A Republican who once served as an advisor to Senate Majority Leader Mitch McConnell (R-KY), Chatterjee was nominated to the Commission by Trump in 2017 and often toed the party line, backing measures like the Minimum Offer Price Rule (MOPR), which has made it increasingly difficult for renewable energy resources to get onto the grid. 

But Chatterjee also championed clean energy policies like Order 2222, lauded as a way to help distributed energy resources compete on a level playing field, and voted to support FERC’s landmark Order 841, requiring competitive wholesale market operators to facilitate the participation of energy storage.

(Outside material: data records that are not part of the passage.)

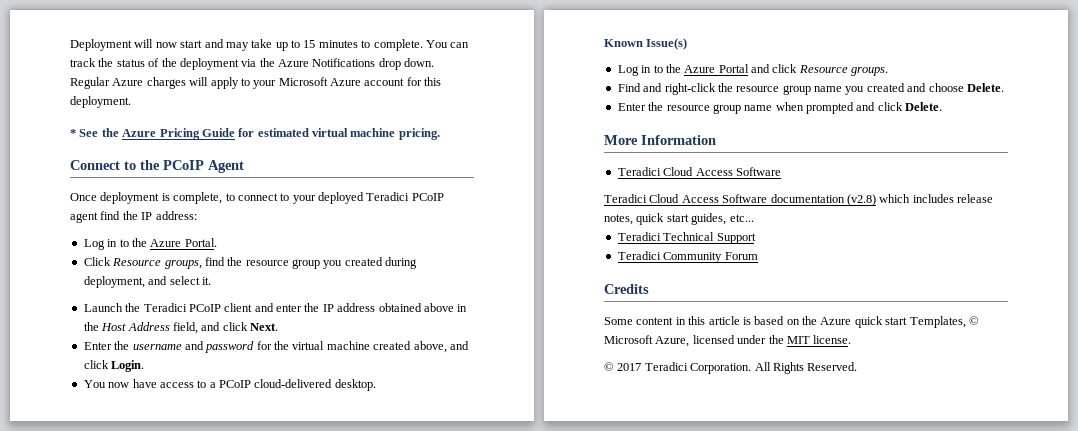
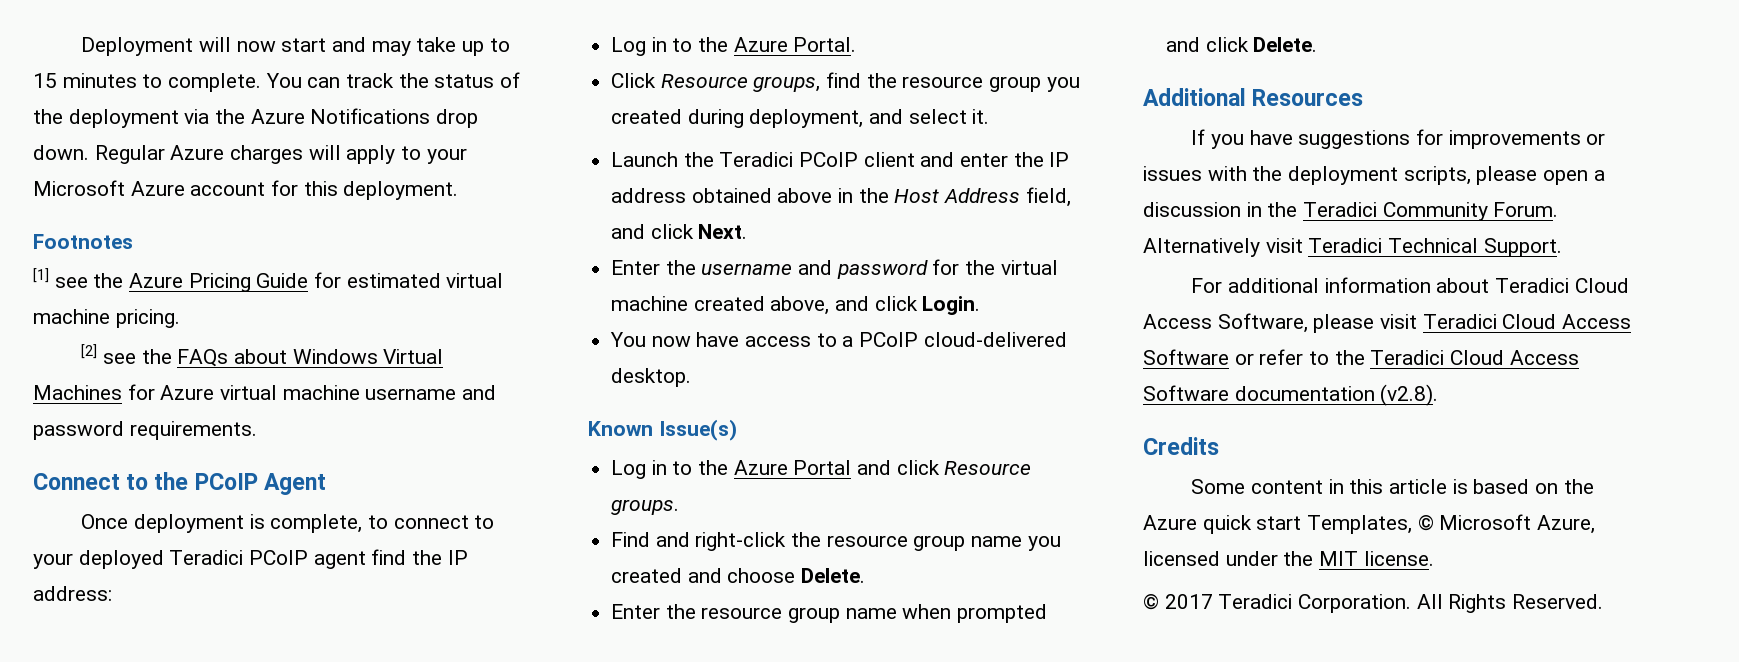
[70,129,99,137] * See -> [33,234,133,249] [33,268,88,288] Footnotes // [1] see
(440, 134) none -> [81,344,444,367] [33,384,497,400] [33,421,257,440] // [2] see the FAQs about Windows Virtual Machines for Azure virtual machine username and password requirements.
[604,135,716,145] [617,167,781,176] More Information // Teradici Cloud Access Software // -> [1143,88,1364,106] [1191,129,1606,149] [1143,166,1605,185] [1143,202,1559,221] [1143,238,1562,257] [1191,277,1629,293] [1143,313,1632,333] [1143,349,1365,365] Additional Resources // If you have suggestions for improvements or issues with the deployment scripts, please open a discussion in the Teradici Community Forum. Alternatively visit Teradici Technical Support. // For additional information about Teradici Cloud Access Software, please visit Teradici Cloud Access Software or refer to the
[846,194,993,206] [604,213,754,225] [617,232,756,244] [617,251,758,263] (v2.8) which includes release notes, quick start guides, etc... // Teradici Technical Support // Teradici Community Forum -> [1380,384,1439,406] (v2.8).

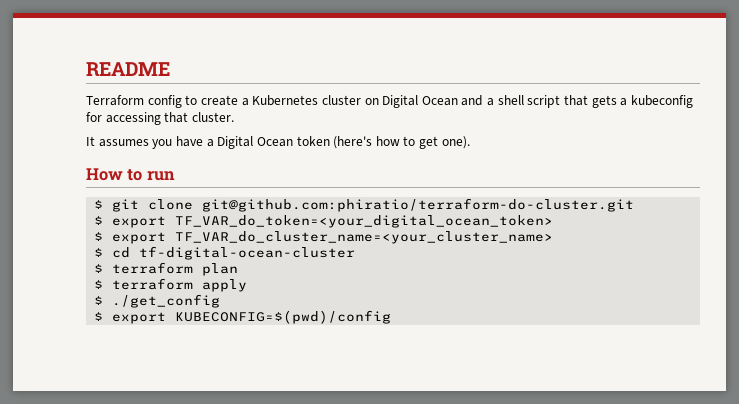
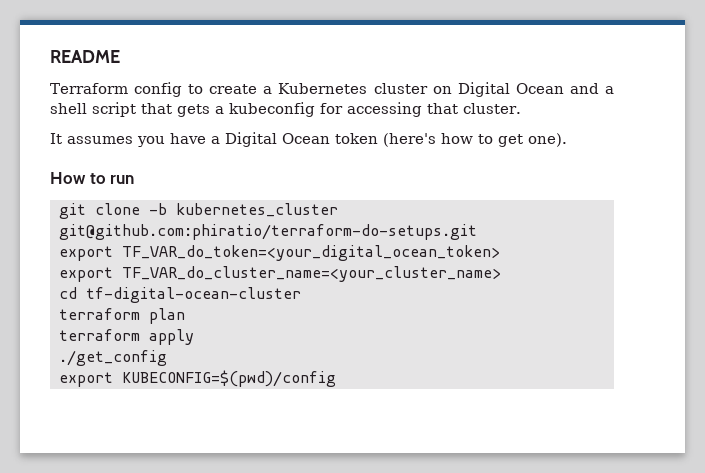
[94,200,104,209] $ -> (135, 179) none
[202,198,635,212] [94,216,104,225] git@github.com:phiratio/terraform-do-cluster.git // $ -> [149,203,338,217] [59,224,477,240] -b kubernetes_cluster git@github.com:phiratio/terraform-do-setups.git //
[94,232,104,241] $ -> (500, 253) none
[94,248,104,257] $ -> (501, 274) none
[94,264,104,273] $ -> (301, 295) none
[94,280,104,289] $ -> (185, 316) none
[94,296,104,305] $ -> (194, 337) none
[94,312,104,321] $ -> (167, 358) none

Currently, there are two vacant seats at the FERC, which could be filled by Trump nominees Mark Christie, Chairman of the Virginia State Corporation Commission, and energy attorney Allison Clements.

“As far as expanding the FERC, that would require an act of the Legislature,” Mroz told New Project Media. “If Democrats get both houses, then Biden could do something like that. I guess if they’re intent enough just like with the Court, they might do it. I hope they don’t. I think that with agencies like that, you usually leave them to do their business. I will really find it problematic if they try to pack the Court. Same thing if they would try to pack a FERC, because if they do control houses in the Legislature, they will have legislative authority to do what they can. Then presumably Democrats would drive a comprehensive agenda and policy and probably legislative requirements to do things in and around renewable energy. And the FERC should, whoever is there, respect that and proceed.”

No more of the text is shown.